La importancia en la poesía de Gastón Baquero y de Lezama Lima —a la par que en la novelística de Alejo Carpentier y de su amigo Miguel Ángel Asturias al fundar lo real maravilloso (hoy más conocido por la denominación de su otro amigo Úslar Pietri: realismo mágico) a mediados de los cuarenta— fue la de sentar por escrito el español de América; un decir nuestra lengua de un modo nuevo y deslumbrante, que si bien arraigaba ubérrimamente en el Siglo de Oro, su imaginería metafórica y barroquismo eran ya neta y profundamente americanos, o si me apuran —y como preferiría García Márquez— caribeños.
Conocí el nombre de Gastón Baquero por algunos poemas estampados en los primeros números de la revista sevillana Renacimiento (1988-2010), y luego fue Héctor Vázquez-Azpiri, allá por mediados de los noventa, durante nuestras comidas semanales en el chino de la esquina, quien me habló de su figura singular de corpulento y apocado mulato, que tanto llamaba la atención por el Madrid de los primeros sesenta, y también que gracias a sus amistades, como antiguo redactor jefe del Diario de la Marina (1844-1960), de La Habana, había obtenido trabajo en el Instituto de Cultura Hispánica y en Radio Exterior de España. Sin embargo; ese socorro procurado por los gerifaltes franquistas no le valió —más bien al contrario— para que le concediesen algún relumbrante galardón que le granjease una merecida notoriedad; por ejemplo, estuvo a punto de recibir el Premio Nacional de Literatura, en 1992, tras la publicación por la editorial Verbum, de Madrid, de Poemas invisibles (1991), pero solo a punto y su nombre, sin ese o cualquier otro sonoro reconocimiento, siguió siendo solo familiar para los poetas y para algunos escritores madrileños, que lo habían tratado en el Instituto de Cultura Hispánica. En cuanto a su Cuba natal, su figura fue rescatada del silencio oficial en 1994, con unas conferencias sobre su poesía, en la Facultad de Artes y Letras de la Universidad de La Habana, que organizó y donde participó su compañero de generación Cintio Vitier, la también integrante de Orígenes y esposa de Vitier, Fina García Marruz y los poetas Miguel Barnet, Antón Arrufat y César López, y, ya en 2001, hasta se publicó la antología preparada por Efraín Rodríguez Santana, La patria sonora de los frutos, con la que el gobierno revolucionario daba una cierta oficialidad a su recuperación.

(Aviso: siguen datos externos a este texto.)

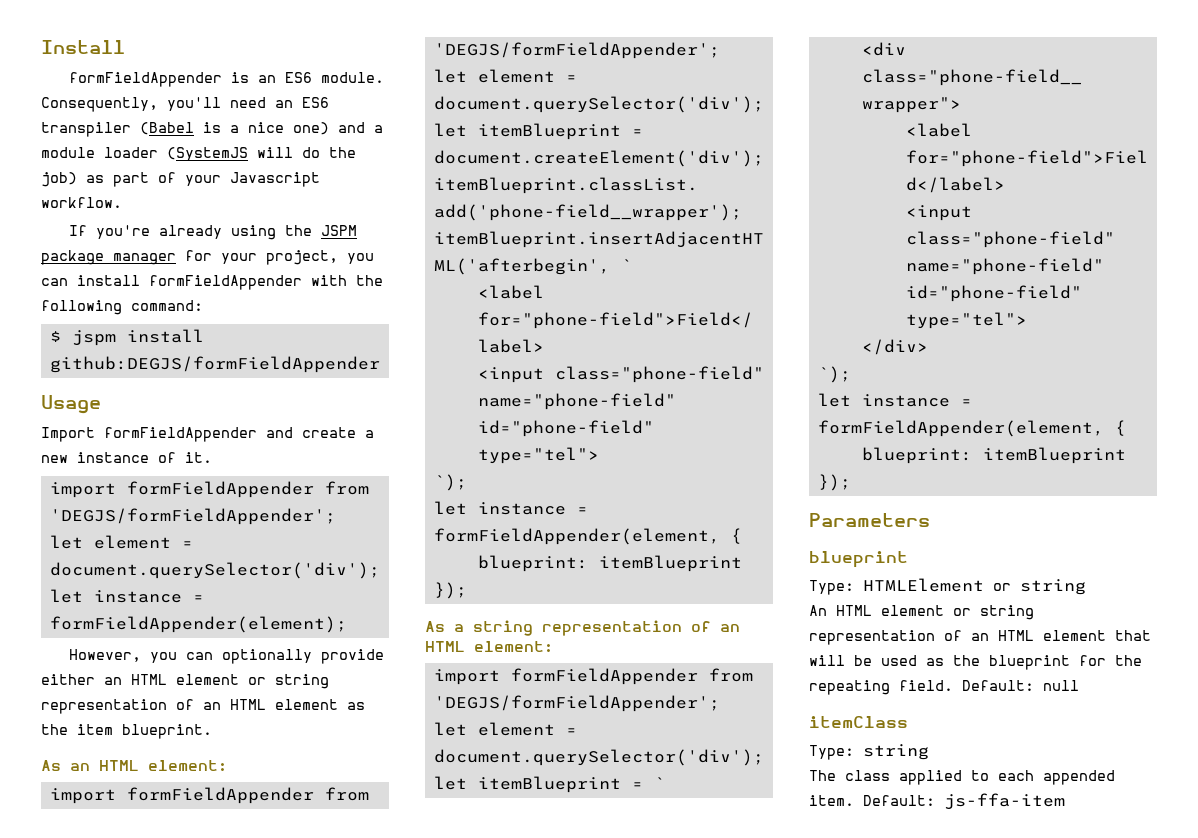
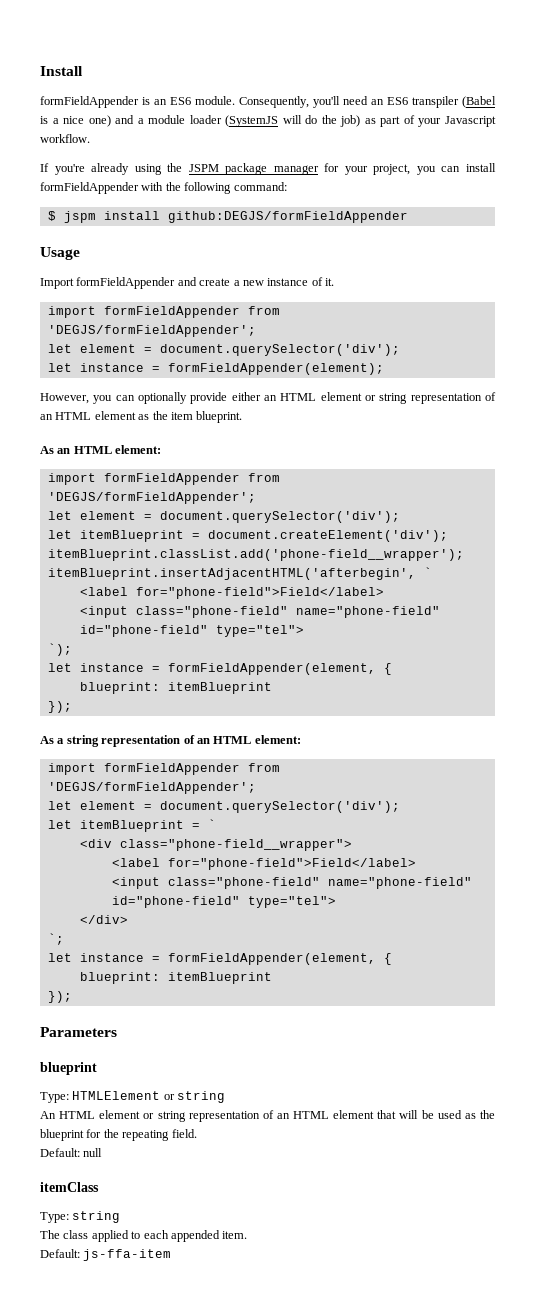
[817,366,851,383] `); -> [47,933,64,945] `;
(953, 685) none -> (197, 1133) //
(854, 800) none -> (248, 1235) //

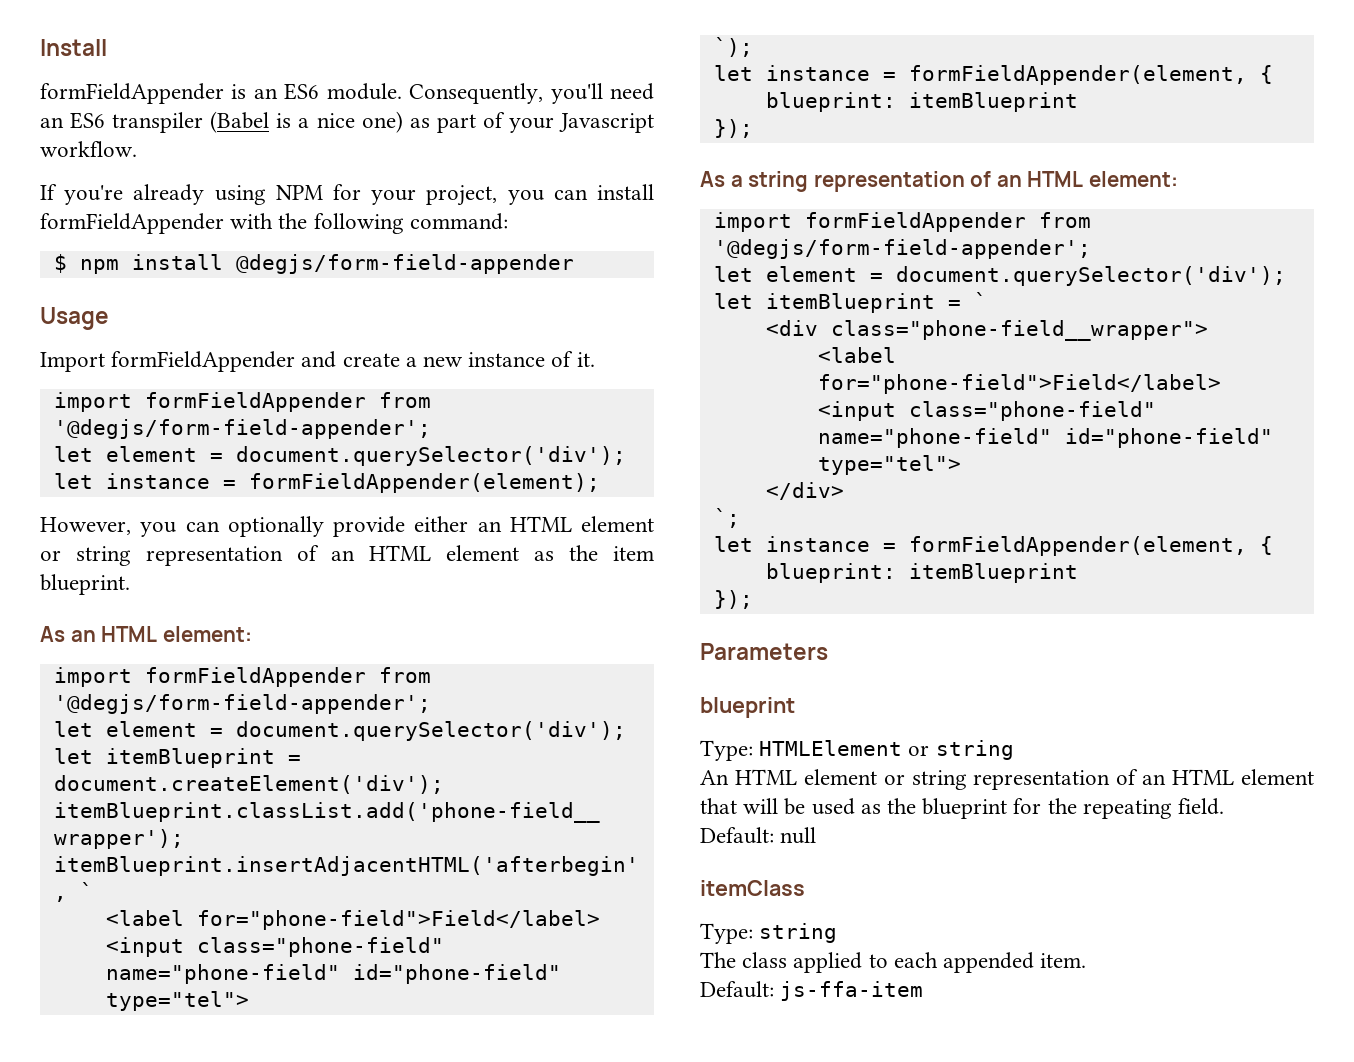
[115,115,361,127] and a module loader (SystemJS will do the job) -> (403, 122) none
[167,163,319,175] the JSPM package manager -> [275,185,323,200] NPM
[63,211,408,223] jspm install github:DEGJS/formFieldAppender -> [79,254,574,274] npm install @degjs/form-field-appender
[47,325,256,337] 'DEGJS/formFieldAppender'; -> [53,419,431,439] '@degjs/form-field-appender';
[47,492,256,504] 'DEGJS/formFieldAppender'; -> [53,694,431,714] '@degjs/form-field-appender';
[47,782,256,794] 'DEGJS/formFieldAppender'; -> [713,239,1091,259] '@degjs/form-field-appender';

No obstante; continúa siendo un endeble eco para la grandeza e importancia de su poesía —tanto la escrita en Cuba como la creada en España; ambas, aunque de la misma mano, muy disímiles—, al punto que a este último acto organizado por Sonia Muñoz (de la Gatera Press) y Alberto Linares, que trajo ejemplares de La mítica ciudad llamada La Habana (2021), último título impreso de Baquero, acudimos apenas una decena de personas y, por descontado, ni una sola autoridad cultural tanto local como estatal, por lo que —más que animarles— les exijo, a cuantos tengan aprecio por la poesía, corran a demandar su obra; algunos de sus títulos como Memorial de un testigo (1966) o la antología Magias e invenciones (1984) o el ya mencionado Poemas invisibles o su Poesía completa (1998), o el ahora reditado Entrevistas a Gastón Baquero (2021), los pueden adquirir en la red y en alguna solvente librería. Si lo hacen, comprobarán cuán corto me quedo en el elogio.